A divulgação foi acompanhada de
imagem de encontro, ocorrido na véspera, entre o presidente Jair
Bolsonaro (sem partido) e Sebastião Curió, oficial do Exército
brasileiro que chefiou a campanha de repressão no Araguaia.
A
reunião não constou da agenda do presidente durante todo aquele dia, só
sendo registrada à noite. Segundo a PFDC, o post propagandeia crimes
cometidos durante a ditadura militar. No documento, a Procuradoria
aponta que o conteúdo é "uma ofensa direta e objetiva ao princípio
constitucional da moralidade administrativa, por representar uma
apologia à prática, por autoridades brasileiras, de já reconhecidos
crimes contra a humanidade e graves violações aos direitos humanos".
O
órgão ressalta que o estado brasileiro, em diversos processos nacionais
e internacionais, reconheceu oficialmente o desaparecimento de 62
pessoas no contexto da Guerrilha do Araguaia. Os militantes eram ligadas
ao PCdoB.
Segundo arquivos guardados pelo próprio Curió,
revelados em 2009 ao jornal O Estado de S. Paulo, as Forças Armadas
executaram 41 militantes que já estavam presos e amarrados.

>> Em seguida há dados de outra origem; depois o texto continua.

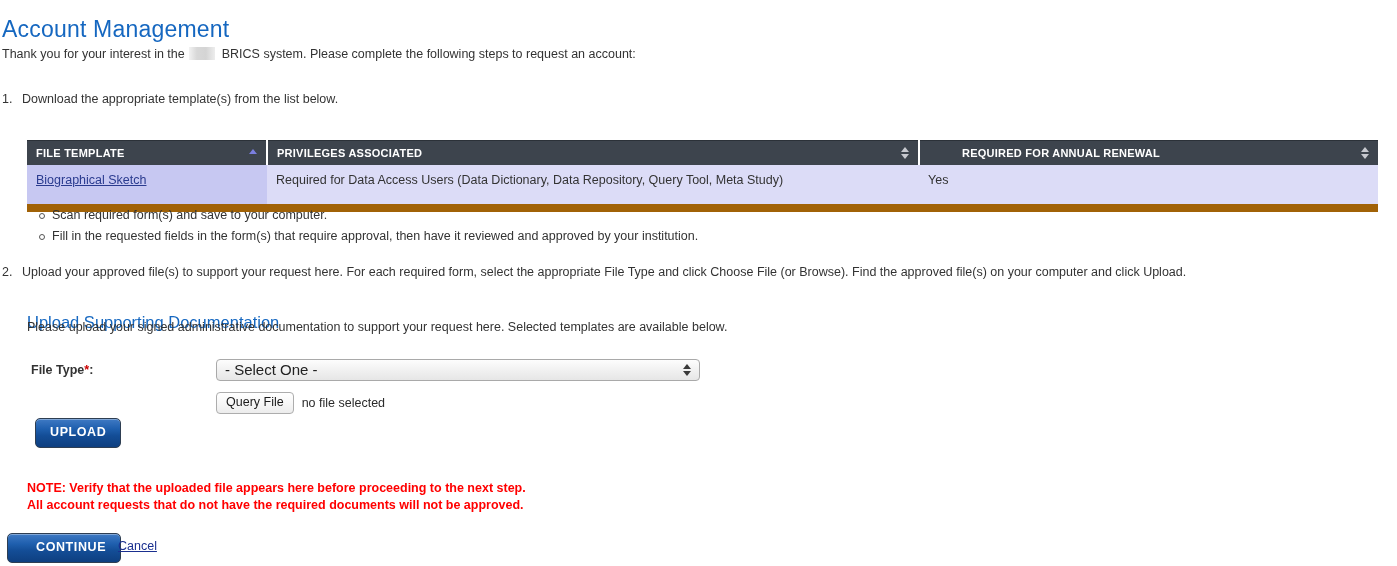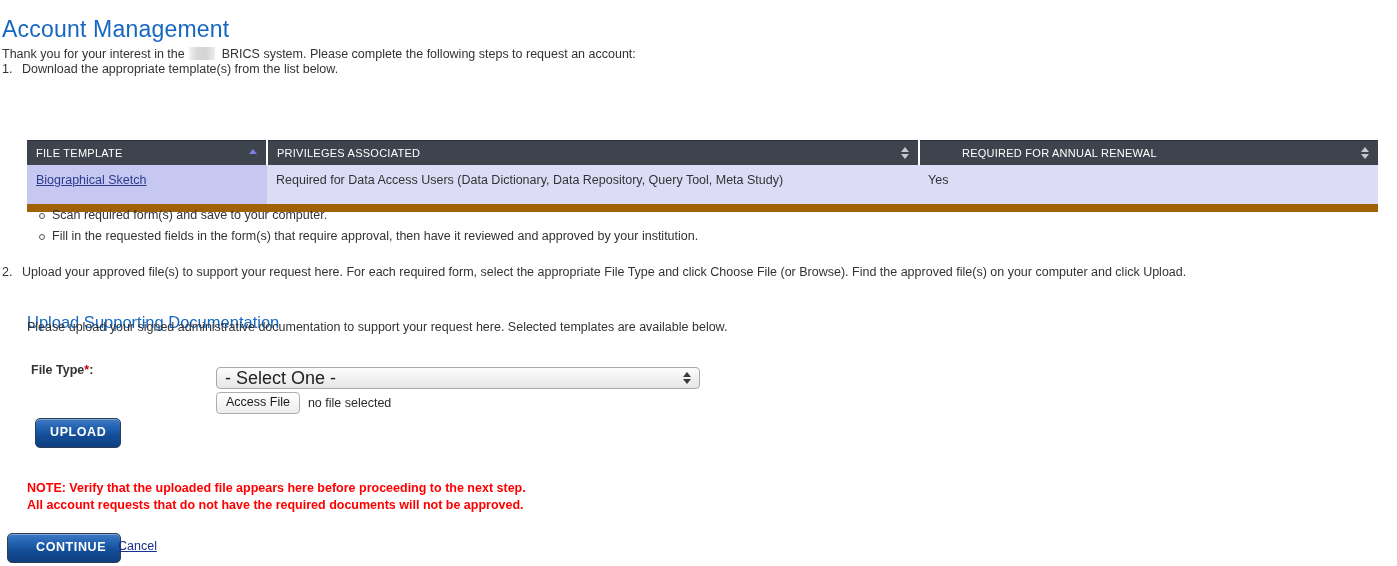"1. Download the appropriate template(s)" #step1 { top: 62px -> 92px }
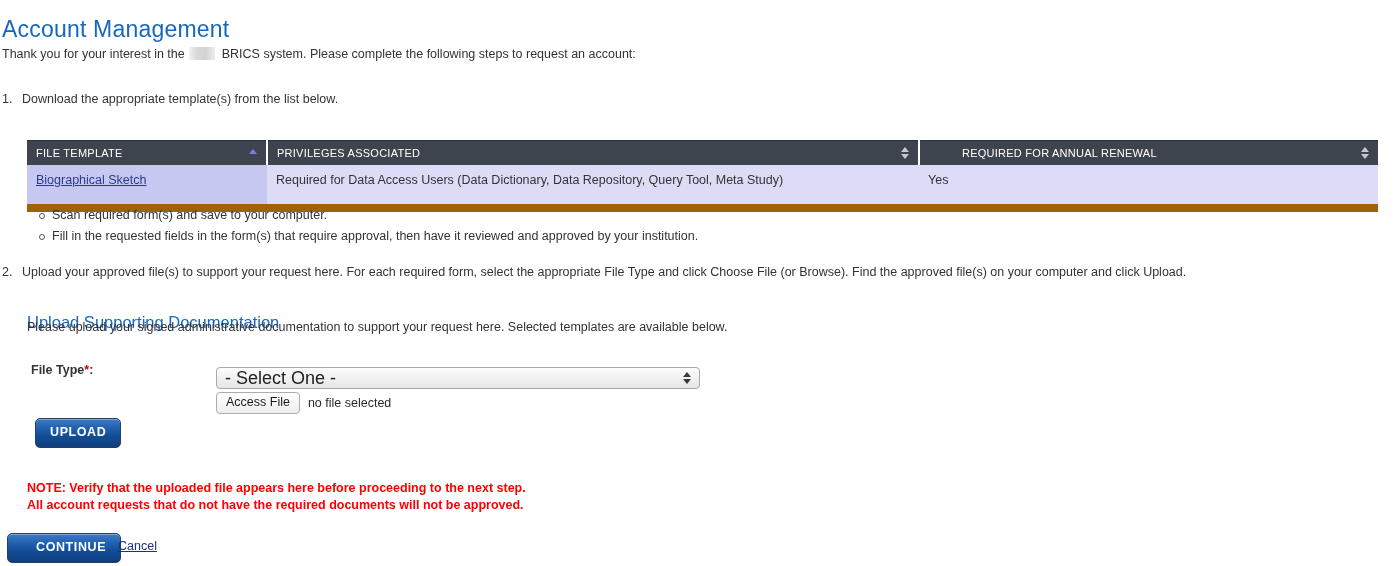"FILE TEMPLATE" .templates-table th { font-weight: normal -> bold }
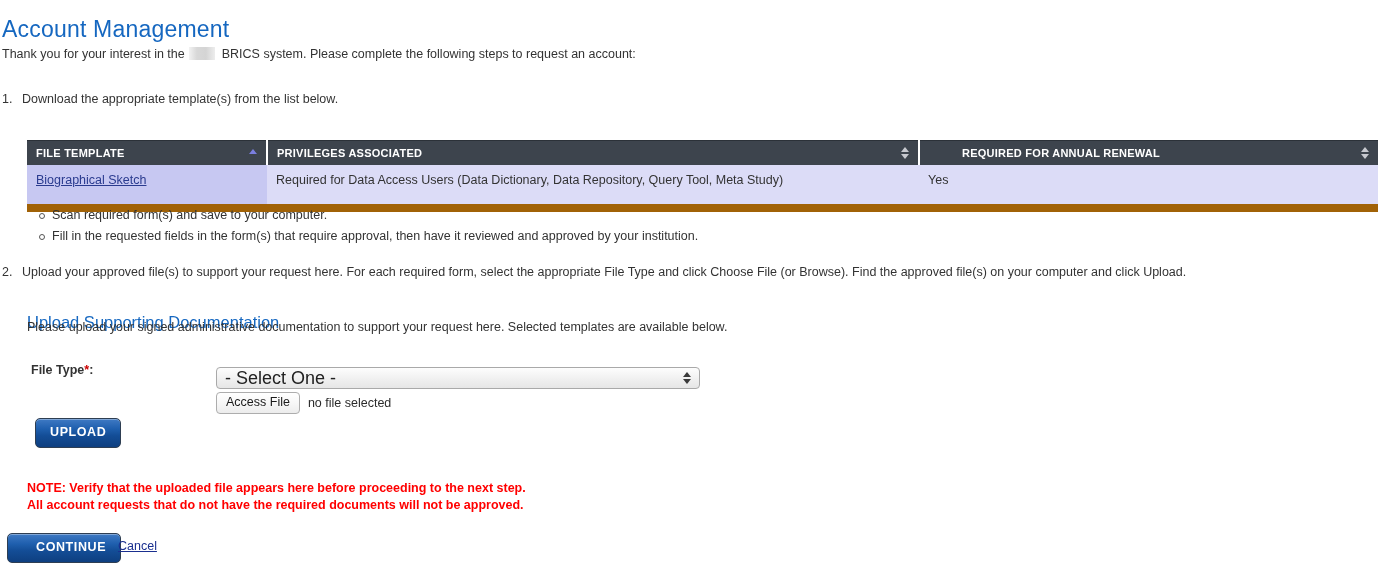"- Select One -" .file-type-select { font-size: 18px -> 15px; margin-top: 8px -> none }
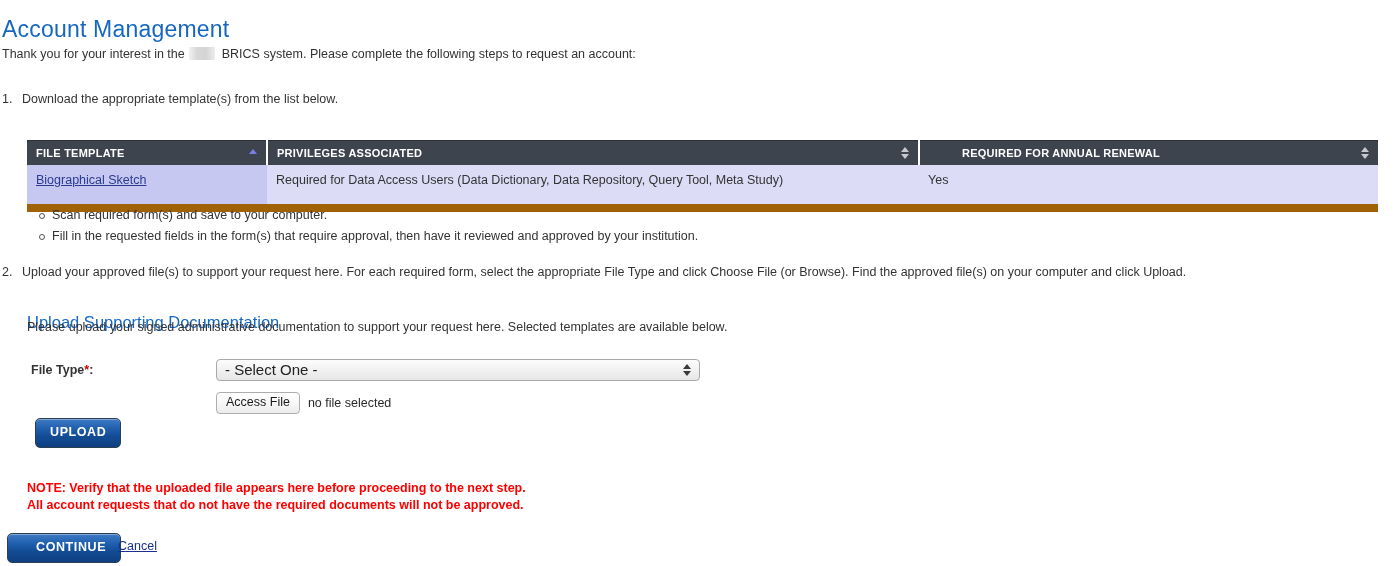"Access File" span.choose-file-btn { text: Access -> Query }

Curió
coordenou ainda, entre 1980 e 198, o garimpo de Serra Pelada, no Pará.
Foi deputado federal e prefeito de Curionópolis (PA), cidade que ajudou a
fundar.
"Todos os dissidentes capturados foram executados ou desapareceram,
não sem que antes lhes fossem infligidos, sempre que possível, atos de
violência física e moral a fim de obter informações. Especialmente nos
casos de sequestro, além da perpetração de sevícias às vítimas para
obter informação sobre o paradeiro dos demais dissidentes (tortura),
seguiam-se atos de ocultação das condutas anteriores, visando assegurar a
impunidade e manter o sigilo sobre as violações a direitos humanos",
destaca.
De acordo com a Procuradoria, ao sequestro clandestino
segue a negativa estatal de sua própria ocorrência. "Essa negativa de
informação, aliás, não cessou até hoje e configura um delito
permanente". A representação aponta que "a ilicitude da conduta das
Forças Armadas no enfrentamento à Guerrilha do Araguaia" foi objeto de
demanda perante a Corte Interamericana de Direitos Humanos, que, em
2010, emitiu sentença qualificando a prática do desaparecimento forçado
de suspeitos por parte do Estado brasileiro como uma grave violação aos
direitos humanos. "De mais a mais, em 2018, a mesma corte internacional
afirmou que crimes dessa natureza são crimes contra a humanidade."
A
Procuradoria ressaltou que Curió foi "um dos mais brutais oficiais do
Exército brasileiro", tendo sido processado pelo desaparecimento
forçado, qualificado como crime contra a humanidade, de Hélio Luiz
Navarro de Magalhães, Maria Célia Corrêa, Daniel Ribeiro Callado,
Antônio de Pádua, Telma Regina Cordeiro Corrêa, Divino Ferreira de
Souza, André Grabois, João Gualberto Calatrone e Antonio Alfredo de
Lima.
"A Secom do governo federal, portanto, ao celebrar e
defender a repressão realizada pelas Forças Armadas na Guerrilha do
Araguaia faz, como já adiantando, apologia à prática de crimes contra a
humanidade e de graves violações aos direitos humanos, na contramão do
Estado Democrático de Direito e dos princípios fundamentais da
Constituição brasileira", concluiu a Procuradoria.
Procurada nesta quarta (6), a Secom ainda não se pronunciou. A reportagamnão conseguiu contato com Curió.
O
documento afirma também que a violência das Forças Armadas foi também
direcionada contra a população civil da região, com a
institucionalização de sistemáticas agressões físicas e psicológicas
caso não fornecessem informações. "Houve, inclusive, o encarceramento de
parcela expressiva dos moradores em verdadeiros campos de concentração,
especialmente nas bases militares de Xambioá (TO) e Bacaba (PA)."
A Procuradoria acrescenta que foram narradas a ocorrência de torturas
nos moradores presos em todas as bases militares e mesmo fora delas,
como no momento da prisão, mediante espancamentos; o ato de pendurá-los
de cabeça para baixo, pelos pés, dentro de um buraco; e também a prática
suspender os homens pelos testículos e deixá-los em grandes buracos
cavados no chão, com vários outros detidos.